1 — Data models & schema evolution (Ch 2 + 4)
Quick cue |
10-second answer |
Typical follow-up |
“Relational vs document?” |
Relational wins when many-to-many joins, ad-hoc queries and multi-row ACID matter; document wins for aggregate-by-key patterns and when you need schema-on-read flexibility. |
“How do you avoid joins on doc DB?” → Denormalize or pre-compute views. |
“How do you change schemas safely?” |
Version the payload (ʺV1 vs V2ʺ fields) and migrate in back-fills, not big-bangs; use Avro/Protobuf with schema-registry for forward+backward compatibility. |
“How to clean up old code paths?” → Add a TTL to versions and track usage metrics. |
2 — Storage engines & indexing (Ch 3)
Concept |
Interview gold-nugget |
B-Tree vs LSM-Tree |
B-Tree = read-heavy, point-look-ups (MySQL, Postgres). LSM-Tree = write-heavy, sequential-append (Cassandra, RocksDB). Quote: “SSTables + memtable give you write amplification; B-Trees give you space amplification.” |
Secondary index on huge table |
Explain that every secondary index is itself a key-value store that must be partitioned and replicated just like the primary. Tie to Chapter 6 hot-spot problem. |
Mini-quiz (ask yourself): Why do LSMs bloom-filter every SSTable? (To dodge disk seeks.)

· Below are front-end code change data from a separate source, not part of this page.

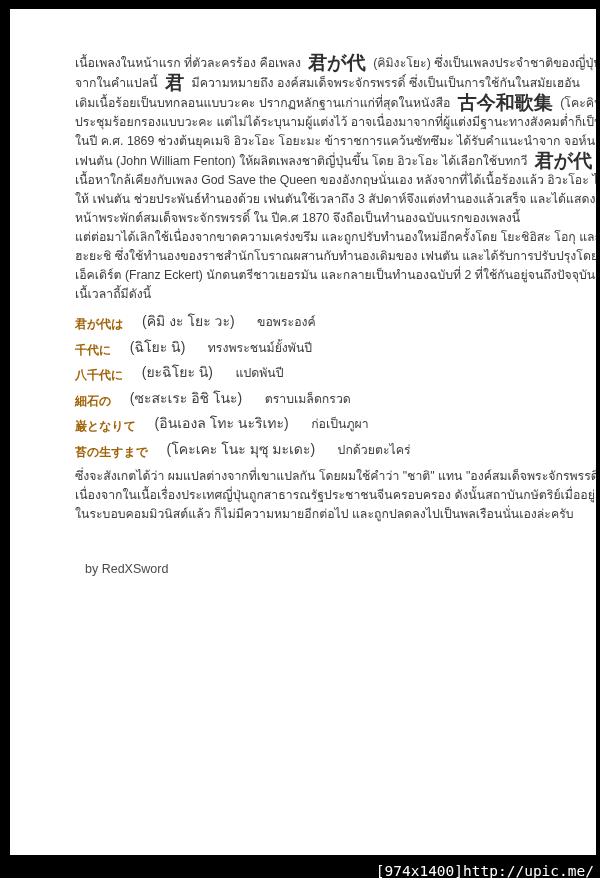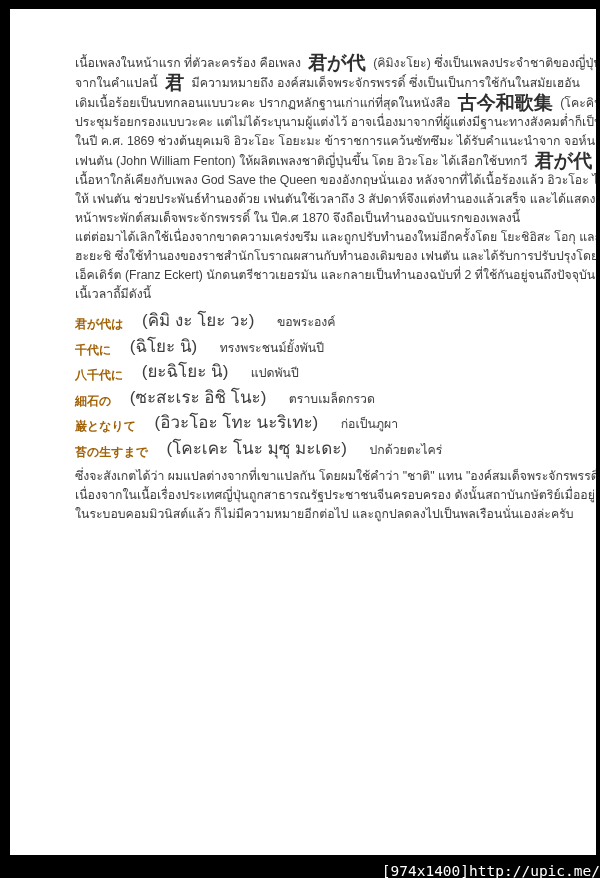"(คิมิ งะ โยะ วะ)" .phon { font-size: 17px -> 14px }
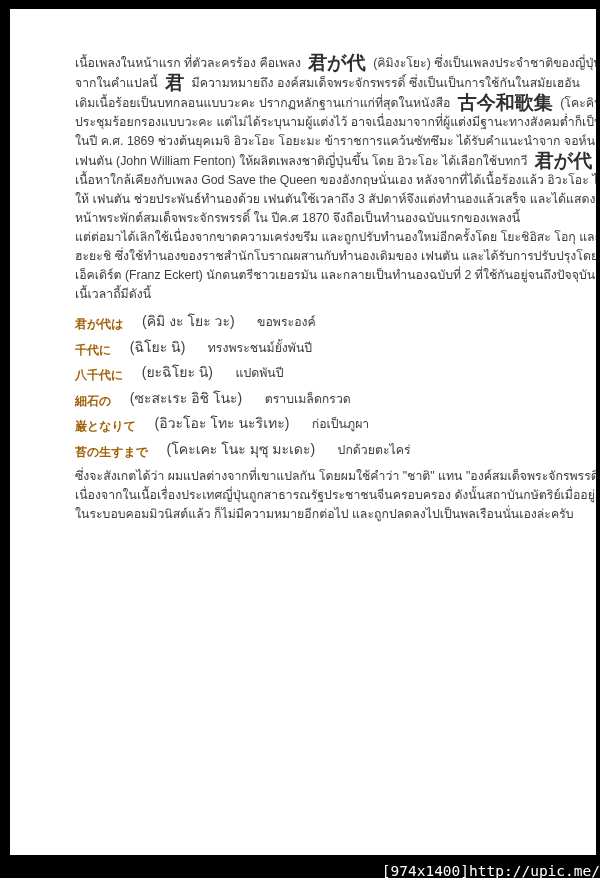"(อิวะโอะ โทะ นะริเทะ)" span.phon { text: อิวะโอะ -> อินเองล }
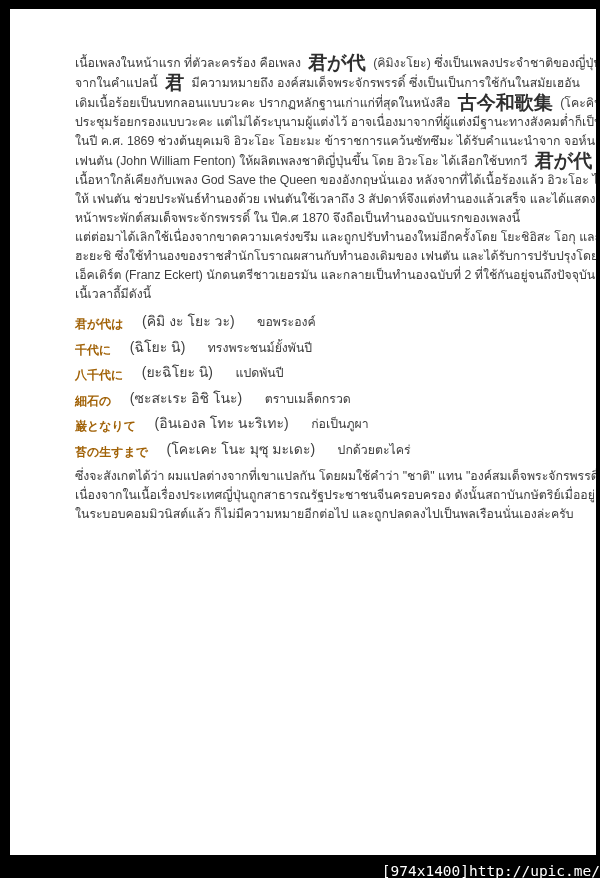"by RedXSword" div.credit { html: none -> <div>by RedXSword</div> }
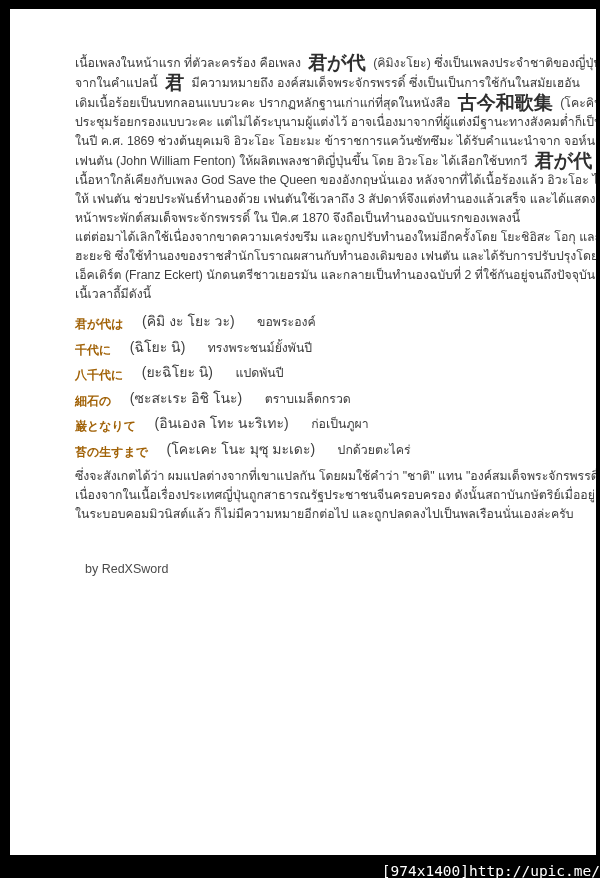"[974x1400]http://upic.me/" .watermark-bar { padding-right: none -> 6px }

3 — Replication patterns (Ch 5)
Model |
Pitch line interviewer loves |
Leader–Follower |
“Predictable writes, simple reads; but followers lag ⇒ need read-your-own-writes fix.” |
Multi-Leader |
“Great for geo-writes (mobile), but conflict-resolution moves to app layer.” |
Leaderless / Quorum |
“High availability, tunable R/W, but beware write-skew under network partitions.” |
Sample white-board twist: “Your leader dies just after ack-ing a client write—what happens?” → Walk through log-based replication, fencing tokens, and failover election with a higher term.
4 — Partitioning/Sharding (Ch 6)
- Key-range vs hash-mod-N. Hash evens load but kills range scans; range eases scans but can hot-spot.
- Consistent hashing beats hash % N because it avoids “reshuffle 100 % of keys on cluster resize."
- Rebalancing: 3 classic strategies → fixed-size virtual nodes, manual split/merge, dynamic auto-split. Have an anecdote ready about a “hot-user” taking down a shard.
5 — Transactions & isolation (Ch 7)
Isolation level |
One-liner |
Read-Committed |
“No dirty reads.” |
Snapshot (Repeatable) |
“Reads from a consistent snapshot; still allows write-skew.” |
Serializable |
“Equivalent to single-threaded order; can do OCC or two-phase-lock.” |
Remember the killer diagram from the book showing double-booking a doctor’s appointment under snapshot isolation—use it to explain write-skew.